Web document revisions
Segment Open

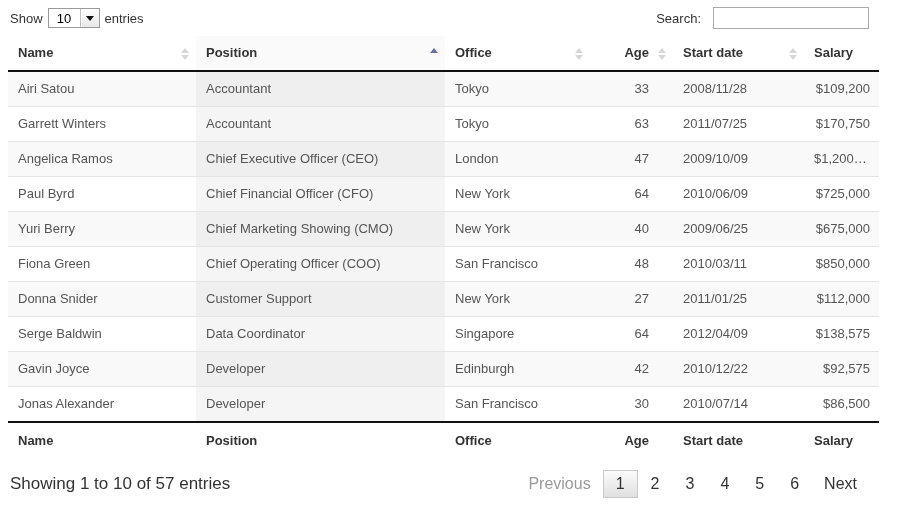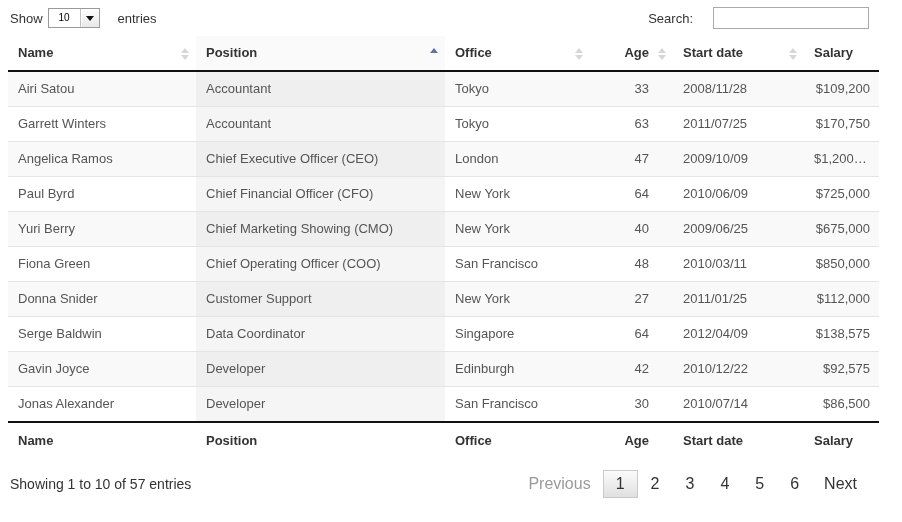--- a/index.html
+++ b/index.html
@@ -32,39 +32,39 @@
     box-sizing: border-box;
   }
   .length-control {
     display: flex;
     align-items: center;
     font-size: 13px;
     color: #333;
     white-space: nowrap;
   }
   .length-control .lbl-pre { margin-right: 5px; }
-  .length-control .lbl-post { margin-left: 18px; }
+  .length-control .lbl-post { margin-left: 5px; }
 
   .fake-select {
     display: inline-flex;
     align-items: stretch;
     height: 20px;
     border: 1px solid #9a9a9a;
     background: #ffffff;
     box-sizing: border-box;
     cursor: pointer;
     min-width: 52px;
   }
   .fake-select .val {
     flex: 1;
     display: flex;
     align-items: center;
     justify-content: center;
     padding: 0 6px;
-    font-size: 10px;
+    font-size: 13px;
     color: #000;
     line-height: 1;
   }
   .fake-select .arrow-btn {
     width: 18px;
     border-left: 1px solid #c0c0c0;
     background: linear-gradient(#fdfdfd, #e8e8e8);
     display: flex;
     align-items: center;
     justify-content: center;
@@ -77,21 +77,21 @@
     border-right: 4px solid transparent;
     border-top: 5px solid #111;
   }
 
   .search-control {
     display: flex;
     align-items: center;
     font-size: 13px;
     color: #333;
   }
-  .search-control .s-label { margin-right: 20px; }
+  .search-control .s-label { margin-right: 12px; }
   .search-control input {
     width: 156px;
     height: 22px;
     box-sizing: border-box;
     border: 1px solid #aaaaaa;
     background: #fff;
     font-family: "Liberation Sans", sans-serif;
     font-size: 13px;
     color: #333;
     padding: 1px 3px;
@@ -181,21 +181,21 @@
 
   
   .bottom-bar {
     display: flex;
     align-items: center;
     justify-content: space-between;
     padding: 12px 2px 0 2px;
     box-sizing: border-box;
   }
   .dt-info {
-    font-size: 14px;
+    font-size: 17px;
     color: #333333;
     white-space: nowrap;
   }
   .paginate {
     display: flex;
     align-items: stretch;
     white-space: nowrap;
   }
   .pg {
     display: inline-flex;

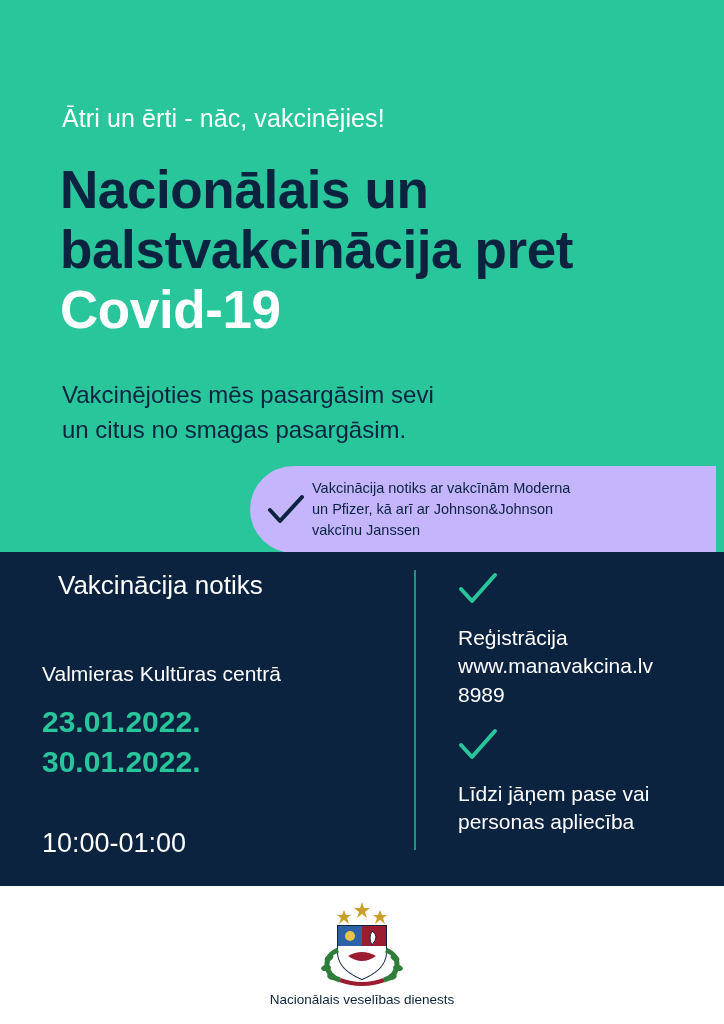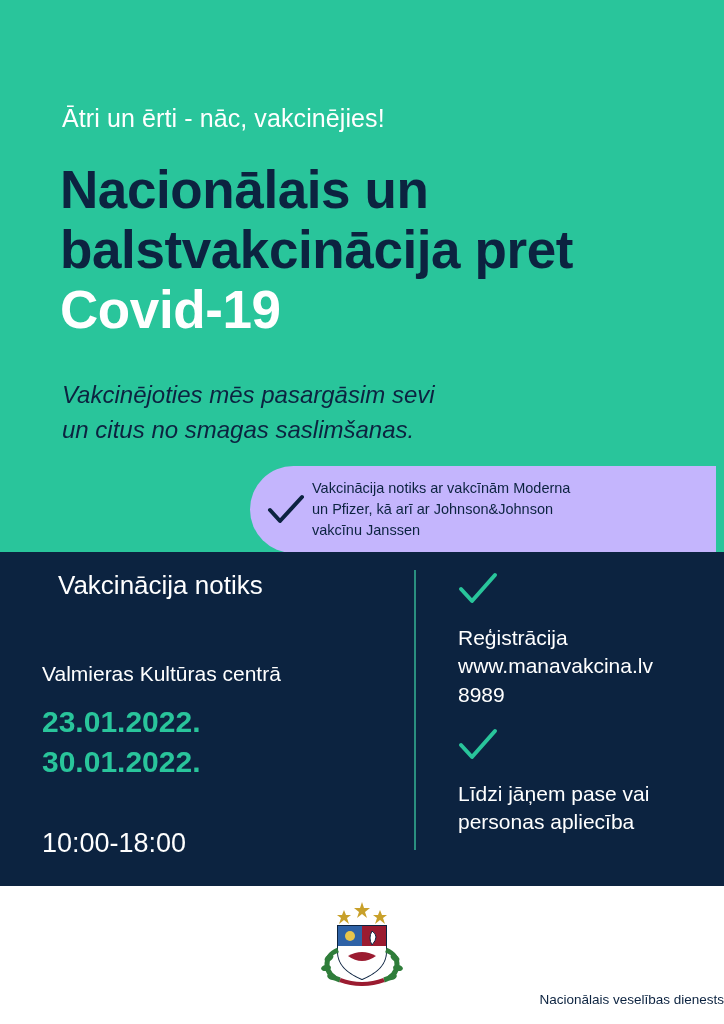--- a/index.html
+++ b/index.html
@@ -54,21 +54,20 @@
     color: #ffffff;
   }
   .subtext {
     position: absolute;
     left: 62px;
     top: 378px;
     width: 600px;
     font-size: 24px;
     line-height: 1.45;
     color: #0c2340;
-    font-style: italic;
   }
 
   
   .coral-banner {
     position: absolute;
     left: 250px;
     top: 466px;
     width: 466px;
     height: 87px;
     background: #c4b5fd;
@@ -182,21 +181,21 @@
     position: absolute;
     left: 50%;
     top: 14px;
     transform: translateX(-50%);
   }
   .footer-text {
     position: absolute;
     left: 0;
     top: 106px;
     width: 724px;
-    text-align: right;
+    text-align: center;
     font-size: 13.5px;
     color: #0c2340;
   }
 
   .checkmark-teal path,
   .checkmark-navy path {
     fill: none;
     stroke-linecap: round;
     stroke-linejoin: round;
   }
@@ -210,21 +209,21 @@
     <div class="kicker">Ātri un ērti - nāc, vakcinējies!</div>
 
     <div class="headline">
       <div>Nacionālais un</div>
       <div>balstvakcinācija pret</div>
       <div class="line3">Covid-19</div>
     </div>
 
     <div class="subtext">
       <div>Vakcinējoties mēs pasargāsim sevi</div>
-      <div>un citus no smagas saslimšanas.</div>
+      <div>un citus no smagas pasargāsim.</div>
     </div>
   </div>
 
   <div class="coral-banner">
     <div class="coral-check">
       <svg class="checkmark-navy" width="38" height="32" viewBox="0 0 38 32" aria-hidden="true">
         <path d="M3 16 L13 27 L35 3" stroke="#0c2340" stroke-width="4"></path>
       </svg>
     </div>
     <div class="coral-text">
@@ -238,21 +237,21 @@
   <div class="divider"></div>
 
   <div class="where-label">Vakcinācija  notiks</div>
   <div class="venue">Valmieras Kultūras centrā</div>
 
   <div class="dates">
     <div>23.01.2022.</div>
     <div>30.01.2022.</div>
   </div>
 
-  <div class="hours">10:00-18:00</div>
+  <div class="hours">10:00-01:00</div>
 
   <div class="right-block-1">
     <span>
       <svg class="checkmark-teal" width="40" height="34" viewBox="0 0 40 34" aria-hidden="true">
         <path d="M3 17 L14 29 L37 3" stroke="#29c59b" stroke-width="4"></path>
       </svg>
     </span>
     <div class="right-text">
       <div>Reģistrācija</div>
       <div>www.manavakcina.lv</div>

Segment Closed
Segment Open

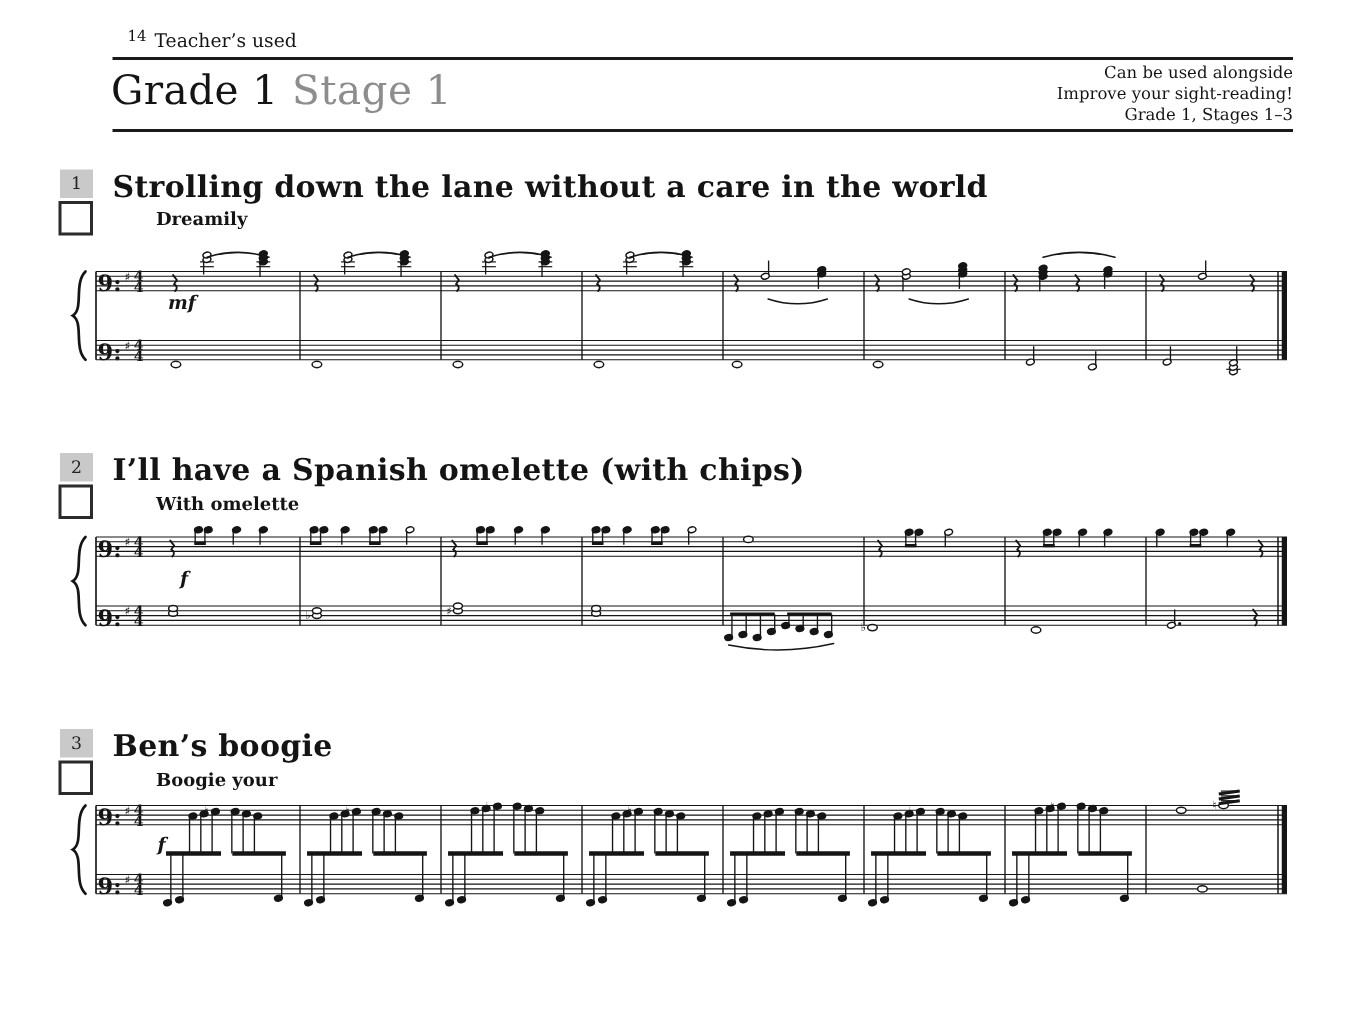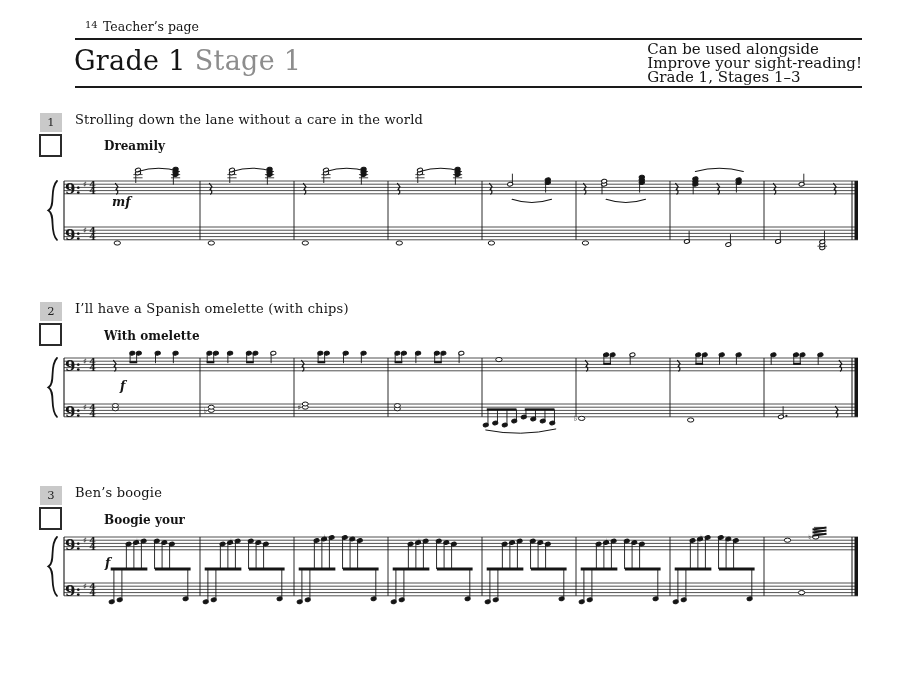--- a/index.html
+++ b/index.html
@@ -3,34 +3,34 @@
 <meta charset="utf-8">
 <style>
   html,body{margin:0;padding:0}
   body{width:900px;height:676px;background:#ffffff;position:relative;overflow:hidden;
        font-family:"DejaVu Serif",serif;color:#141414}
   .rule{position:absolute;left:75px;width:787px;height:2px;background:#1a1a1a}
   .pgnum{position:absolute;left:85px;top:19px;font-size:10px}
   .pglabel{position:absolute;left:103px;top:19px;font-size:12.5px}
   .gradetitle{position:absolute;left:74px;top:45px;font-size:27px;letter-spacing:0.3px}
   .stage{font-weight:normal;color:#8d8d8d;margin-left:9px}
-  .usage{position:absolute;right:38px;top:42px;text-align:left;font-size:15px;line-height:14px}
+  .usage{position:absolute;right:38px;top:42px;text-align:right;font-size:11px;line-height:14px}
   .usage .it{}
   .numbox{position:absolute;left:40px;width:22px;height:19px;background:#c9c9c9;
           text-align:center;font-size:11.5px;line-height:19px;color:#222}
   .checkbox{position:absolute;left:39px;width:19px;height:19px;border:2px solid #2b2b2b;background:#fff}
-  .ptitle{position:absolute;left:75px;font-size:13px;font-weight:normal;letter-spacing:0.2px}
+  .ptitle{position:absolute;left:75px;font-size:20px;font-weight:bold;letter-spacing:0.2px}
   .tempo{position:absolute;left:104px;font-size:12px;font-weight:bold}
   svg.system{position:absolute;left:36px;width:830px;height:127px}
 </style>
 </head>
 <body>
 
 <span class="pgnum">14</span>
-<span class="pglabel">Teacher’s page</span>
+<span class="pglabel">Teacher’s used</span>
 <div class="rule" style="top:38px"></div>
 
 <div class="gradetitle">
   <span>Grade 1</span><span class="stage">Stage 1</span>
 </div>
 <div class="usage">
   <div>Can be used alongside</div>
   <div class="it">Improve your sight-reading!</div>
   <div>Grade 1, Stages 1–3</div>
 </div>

Segment Closed

**TASK DIRECTIONS:** When you reach the line that has "padding: 0 6px;" in the data above, start repeating lines exactly, and stop after the line that has "height: 87px;"; pictures stay out.

**YOUR SOLUTION:**
     padding: 0 6px;
-    font-size: 10px;
+    font-size: 13px;
     color: #000;
     line-height: 1;
   }
   .fake-select .arrow-btn {
     width: 18px;
     border-left: 1px solid #c0c0c0;
     background: linear-gradient(#fdfdfd, #e8e8e8);
     display: flex;
     align-items: center;
     justify-content: center;
@@ -77,21 +77,21 @@
     border-right: 4px solid transparent;
     border-top: 5px solid #111;
   }
 
   .search-control {
     display: flex;
     align-items: center;
     font-size: 13px;
     color: #333;
   }
-  .search-control .s-label { margin-right: 20px; }
+  .search-control .s-label { margin-right: 12px; }
   .search-control input {
     width: 156px;
     height: 22px;
     box-sizing: border-box;
     border: 1px solid #aaaaaa;
     background: #fff;
     font-family: "Liberation Sans", sans-serif;
     font-size: 13px;
     color: #333;
     padding: 1px 3px;
@@ -181,21 +181,21 @@
 
   
   .bottom-bar {
     display: flex;
     align-items: center;
     justify-content: space-between;
     padding: 12px 2px 0 2px;
     box-sizing: border-box;
   }
   .dt-info {
-    font-size: 14px;
+    font-size: 17px;
     color: #333333;
     white-space: nowrap;
   }
   .paginate {
     display: flex;
     align-items: stretch;
     white-space: nowrap;
   }
   .pg {
     display: inline-flex;

--- a/index.html
+++ b/index.html
@@ -54,21 +54,20 @@
     color: #ffffff;
   }
   .subtext {
     position: absolute;
     left: 62px;
     top: 378px;
     width: 600px;
     font-size: 24px;
     line-height: 1.45;
     color: #0c2340;
-    font-style: italic;
   }
 
   
   .coral-banner {
     position: absolute;
     left: 250px;
     top: 466px;
     width: 466px;
     height: 87px;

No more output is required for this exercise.